--- START ---

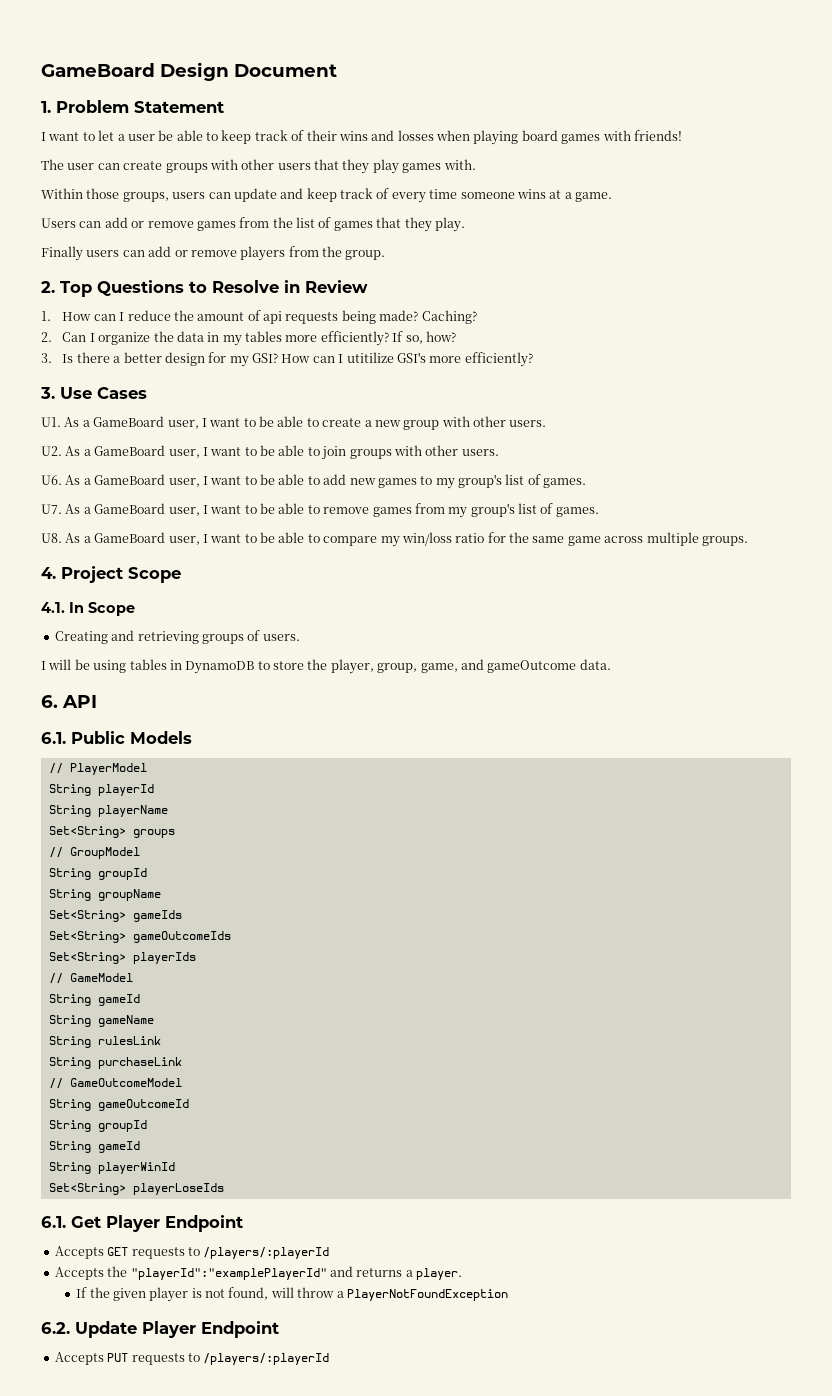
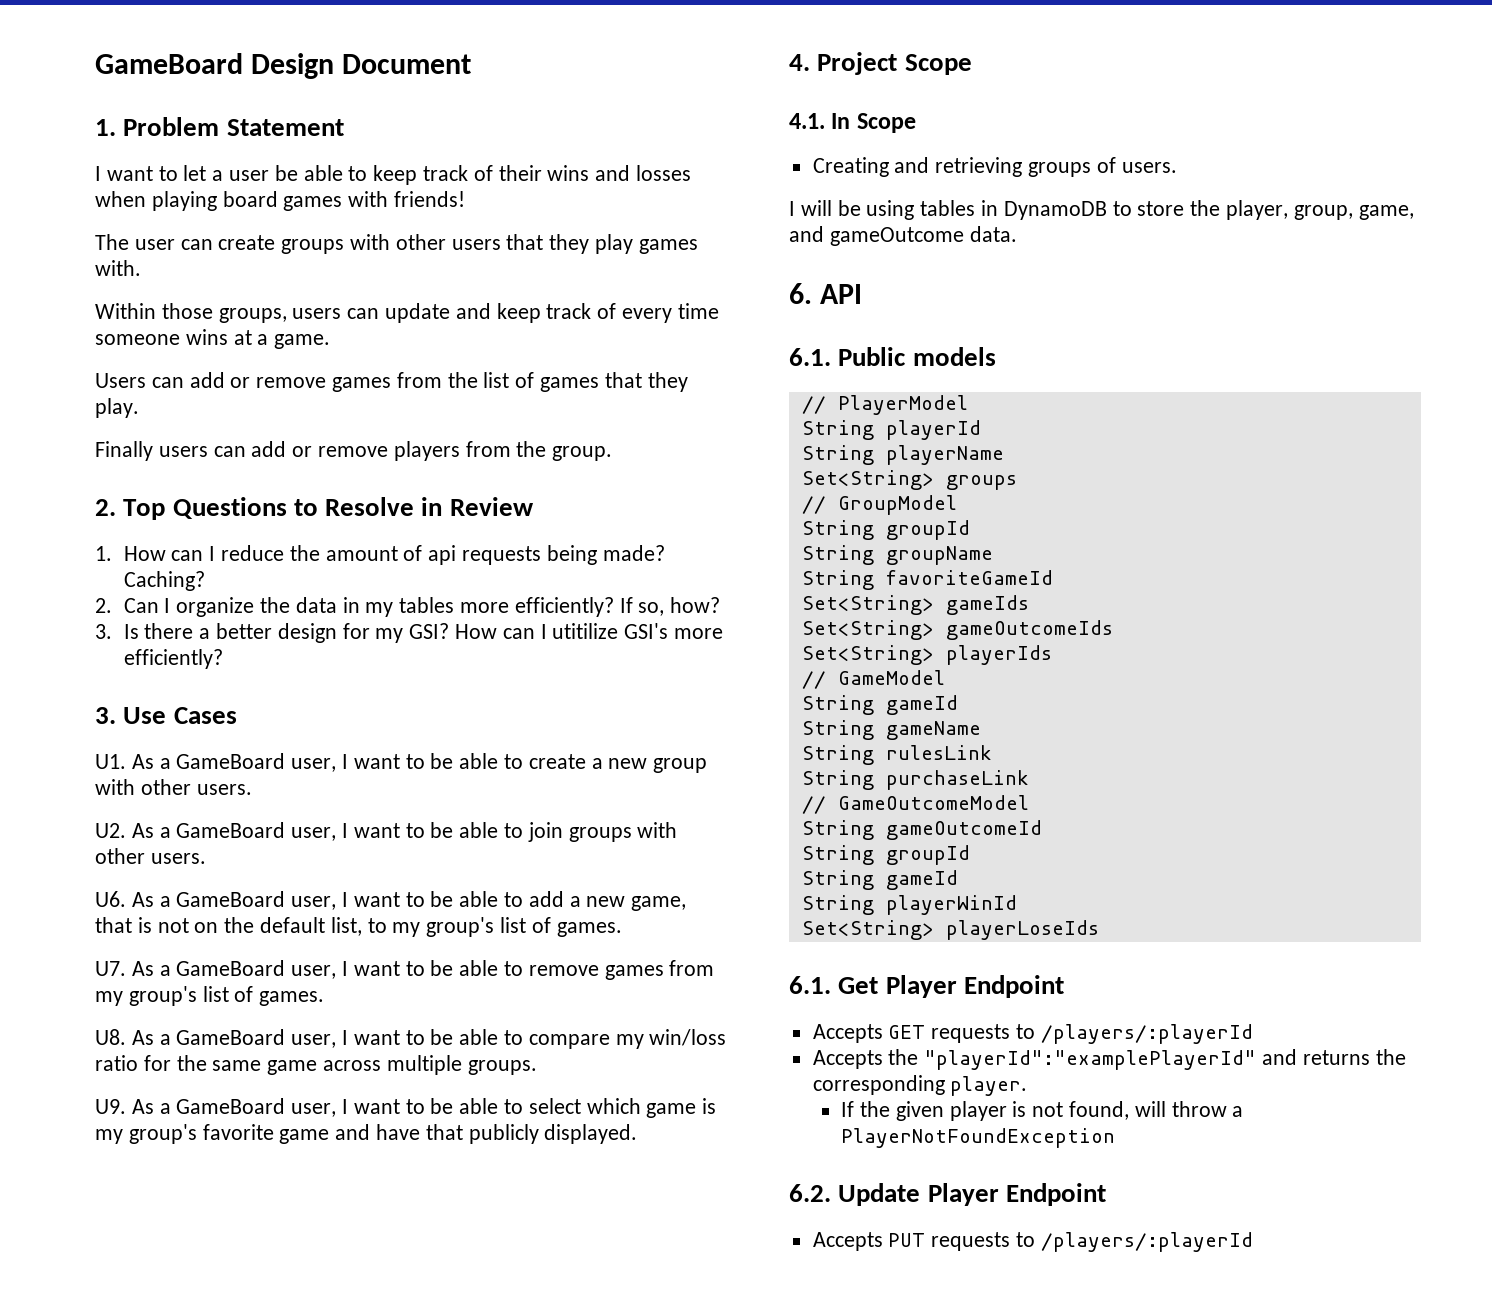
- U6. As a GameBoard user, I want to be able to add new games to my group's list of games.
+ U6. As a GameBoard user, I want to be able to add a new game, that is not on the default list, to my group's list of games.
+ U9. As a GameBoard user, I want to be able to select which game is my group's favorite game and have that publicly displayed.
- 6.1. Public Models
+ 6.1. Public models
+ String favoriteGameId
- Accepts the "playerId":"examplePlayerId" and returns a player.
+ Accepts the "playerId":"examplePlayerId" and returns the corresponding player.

--- END ---

**What you are asked to do**
Output only the lines running from the top of the data above to the line with "list, to my group's list of games.", inclusive, word for word and without pictures.

**Worked solution**
- U6. As a GameBoard user, I want to be able to add new games to my group's list of games.
+ U6. As a GameBoard user, I want to be able to add a new game, that is not on the default list, to my group's list of games.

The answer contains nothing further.